07/12/16 01:15:56 XxQ10Myz
「…………二人とも、いい大人だとは思うけどさ。いい加減不自然じゃね?」
「なにが」
「そうやってさ、要にいが琴子を甘やかすからアイツ結婚できないんだよ。琴子が要にいに構うから、要にいが彼女作んないんだよ。そういうことだろ?」
大人なんだから、ちゃんとしろよな。
誰に言われるよりも、胸に刺さった。
家族みたいなもんだろ、甘えて何が悪い、とか。
そんなこと、僕が一番よく知っている、とか。
じゃあ僕は琴子が好きだけど、あいつにその気があるように思う? とか。
今くっついたら、お手軽に済ませたんだ感がぬぐえないよ、とか。
琴子と僕がセックスするなんて、琴子とイオがそうするぐらい気持ち悪くはないか? とか。
一瞬にして様々な返答が頭を廻ったけど、どれもこの場には不適切で、二日言酔いでないはずの頭が痛んだ。
「せっかく、俺が……、」
イオは何かを言いかけたけど、押し黙った僕をみて、結局はくちびるを引き結んだ。
ごくりと唾を飲んだ後、こんなこと言いたくなかったと呟いた。
「ごめんな」
「イオ―! 要起きた? ごはんもう食べれる?」
僕の謝罪を掻き消すように、琴子の呑気な声が、キッチンから響いてきた。
「おー!」
イオが張り切った声をあげて、腰を上げた。
逃げるように客間を出て行く。
僕も、それにゆっくりと続いた。
ダイニングに足を踏み入れて、キッチンの中の琴子と目が合った気がして、おはよう、と出来るだけナチュラルに微笑んだ。
「おはよう、要。眼鏡、テーブルの上だよ」
「ああ、ありがとう」
ぼんやりとした視界は、今の気分にとても相応しいけれどせっかく琴子が教えてくれたので素直に眼鏡を装着する。

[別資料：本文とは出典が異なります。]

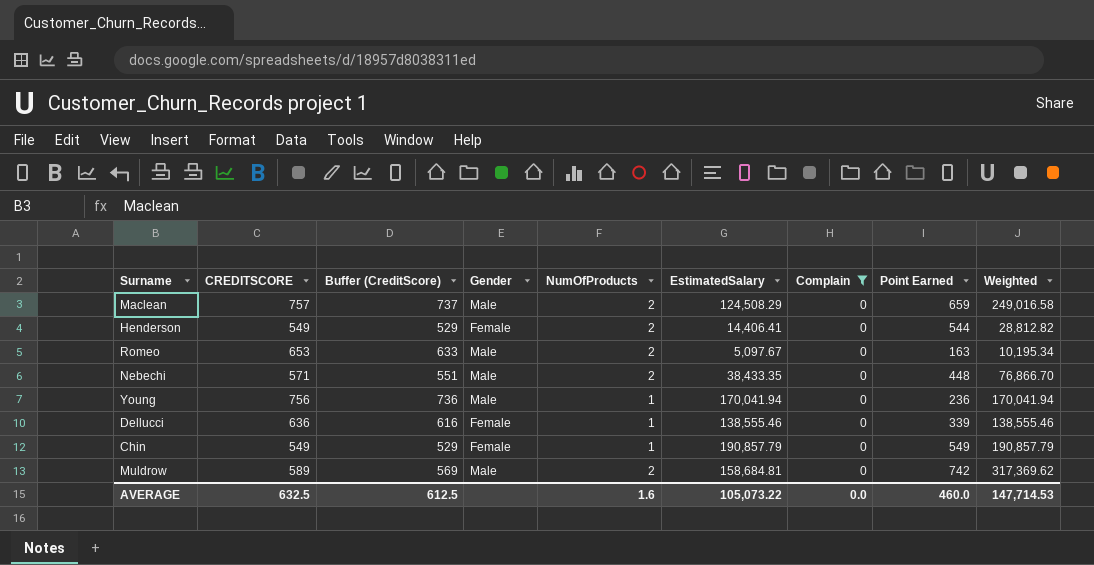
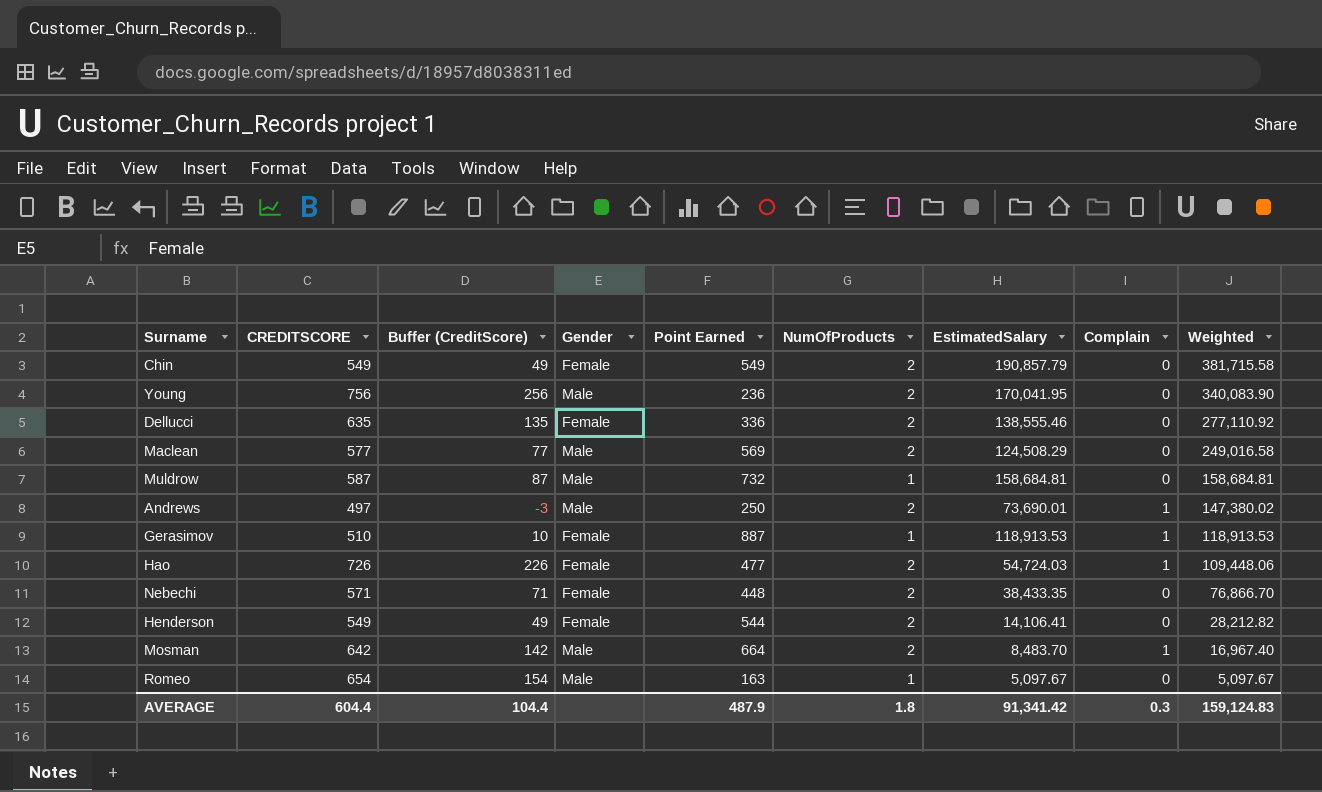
filter: Complain = 0 -> none
row order: none -> Weighted descending
column Buffer (CreditScore) | formula: [CREDITSCORE] - 20 -> [CREDITSCORE] - 500
column Point Earned | position: 8 -> 5
Chin | NumOfProducts: 1 -> 2
Chin | Weighted: 190,857.79 -> 381,715.58
Young | NumOfProducts: 1 -> 2
Young | EstimatedSalary: 170,041.94 -> 170,041.95
Young | Weighted: 170,041.94 -> 340,083.90
Dellucci | CREDITSCORE: 636 -> 635
Dellucci | Point Earned: 339 -> 336
Dellucci | NumOfProducts: 1 -> 2
Dellucci | Weighted: 138,555.46 -> 277,110.92
Maclean | CREDITSCORE: 757 -> 577
Maclean | Point Earned: 659 -> 569
Muldrow | CREDITSCORE: 589 -> 587
Muldrow | Point Earned: 742 -> 732
Muldrow | NumOfProducts: 2 -> 1
Muldrow | Weighted: 317,369.62 -> 158,684.81
Nebechi | Gender: Male -> Female
Henderson | EstimatedSalary: 14,406.41 -> 14,106.41
Henderson | Weighted: 28,812.82 -> 28,212.82
Romeo | CREDITSCORE: 653 -> 654
Romeo | NumOfProducts: 2 -> 1
Romeo | Weighted: 10,195.34 -> 5,097.67
AVERAGE | CREDITSCORE: 632.5 -> 604.4
AVERAGE | Buffer (CreditScore): 612.5 -> 104.4
AVERAGE | Point Earned: 460.0 -> 487.9
AVERAGE | NumOfProducts: 1.6 -> 1.8
AVERAGE | EstimatedSalary: 105,073.22 -> 91,341.42
AVERAGE | Complain: 0.0 -> 0.3
AVERAGE | Weighted: 147,714.53 -> 159,124.83

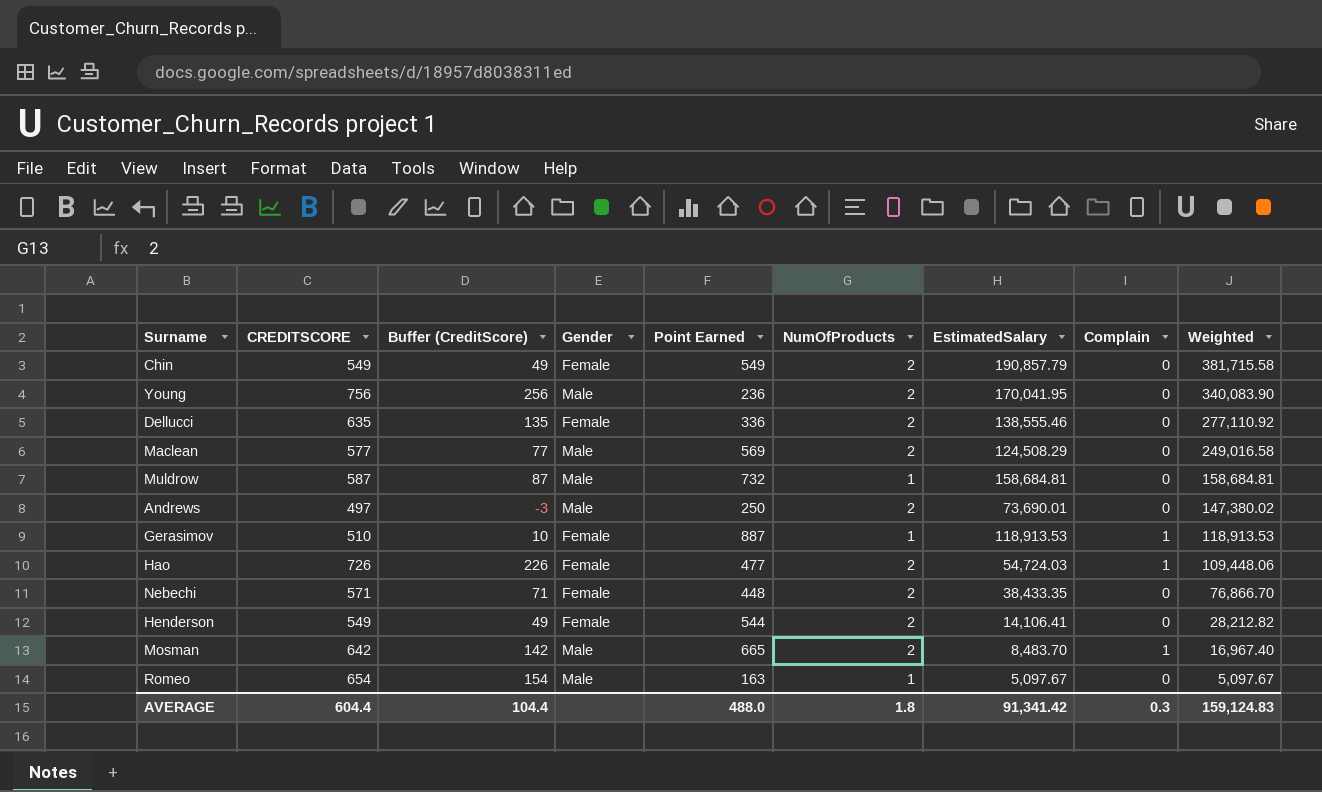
Andrews | Complain: 1 -> 0
Mosman | Point Earned: 664 -> 665
AVERAGE | Point Earned: 487.9 -> 488.0

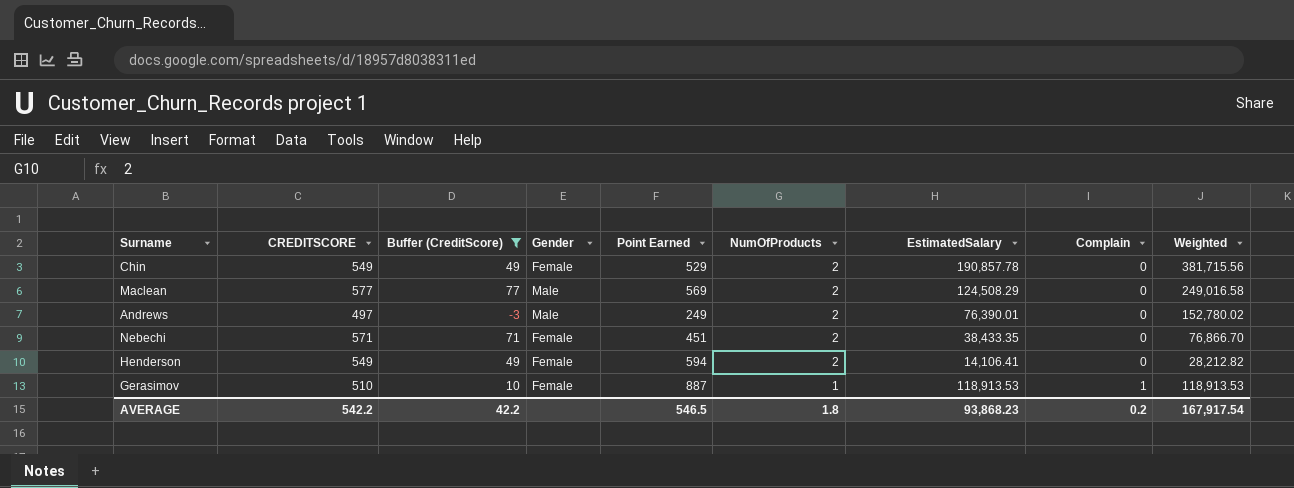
filter: none -> Buffer (CreditScore) <= 77
row order: Weighted descending -> NumOfProducts descending
Chin | Point Earned: 549 -> 529
Chin | EstimatedSalary: 190,857.79 -> 190,857.78
Chin | Weighted: 381,715.58 -> 381,715.56
Andrews | Point Earned: 250 -> 249
Andrews | EstimatedSalary: 73,690.01 -> 76,390.01
Andrews | Weighted: 147,380.02 -> 152,780.02
Nebechi | Point Earned: 448 -> 451
Henderson | Point Earned: 544 -> 594
AVERAGE | CREDITSCORE: 604.4 -> 542.2
AVERAGE | Buffer (CreditScore): 104.4 -> 42.2
AVERAGE | Point Earned: 488.0 -> 546.5
AVERAGE | EstimatedSalary: 91,341.42 -> 93,868.23
AVERAGE | Complain: 0.3 -> 0.2
AVERAGE | Weighted: 159,124.83 -> 167,917.54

手伝うよ、と踏み入れたキッチンは整然と片付けられていた。
昨夜二人で散らかした食器類はすっかりと洗い終えられて、水切りかごのなかにきれいに納まっている。
まるで、なにもなくなってしまったようだ。
昨夜の会話もはすべて夢だったんじゃないかとすら錯覚する。一緒に眠ったことも、すべて。
ぐつぐつとつゆが煮えたぎる土鍋と、琴子の晴れやかな笑顔だけが僕をぬるま湯の現実へ繋ぎ止めていてくれる気がした。
*
以上です。
お付き合いありがとうございました。